++++ Material to process

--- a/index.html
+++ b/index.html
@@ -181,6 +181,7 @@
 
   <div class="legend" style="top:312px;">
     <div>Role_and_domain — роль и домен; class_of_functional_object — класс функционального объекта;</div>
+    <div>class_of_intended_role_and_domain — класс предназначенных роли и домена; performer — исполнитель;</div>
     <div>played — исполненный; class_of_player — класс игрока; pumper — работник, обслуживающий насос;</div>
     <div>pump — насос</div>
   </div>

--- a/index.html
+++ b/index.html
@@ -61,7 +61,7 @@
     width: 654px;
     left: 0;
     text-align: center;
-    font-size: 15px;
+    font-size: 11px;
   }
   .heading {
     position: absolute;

++++++++
++++ Material to process

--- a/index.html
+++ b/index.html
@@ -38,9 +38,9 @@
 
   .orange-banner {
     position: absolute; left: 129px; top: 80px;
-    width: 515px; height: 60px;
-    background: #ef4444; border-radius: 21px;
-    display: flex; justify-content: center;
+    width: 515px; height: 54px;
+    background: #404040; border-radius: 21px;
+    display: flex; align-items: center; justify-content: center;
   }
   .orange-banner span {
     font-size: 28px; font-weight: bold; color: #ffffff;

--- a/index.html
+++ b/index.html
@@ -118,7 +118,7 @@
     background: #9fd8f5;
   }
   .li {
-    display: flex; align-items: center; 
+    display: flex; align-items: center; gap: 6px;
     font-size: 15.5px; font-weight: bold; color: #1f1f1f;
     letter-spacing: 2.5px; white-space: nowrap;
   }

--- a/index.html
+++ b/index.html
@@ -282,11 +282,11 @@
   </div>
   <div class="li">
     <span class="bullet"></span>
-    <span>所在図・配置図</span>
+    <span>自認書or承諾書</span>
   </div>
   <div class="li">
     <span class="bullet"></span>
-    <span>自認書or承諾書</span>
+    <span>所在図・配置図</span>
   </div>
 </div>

++++++++

**Problem requirements**
Search the records above for "border" and copy every line that has it.

**Output below**
-    background: #ef4444; border-radius: 21px;
+    background: #404040; border-radius: 21px;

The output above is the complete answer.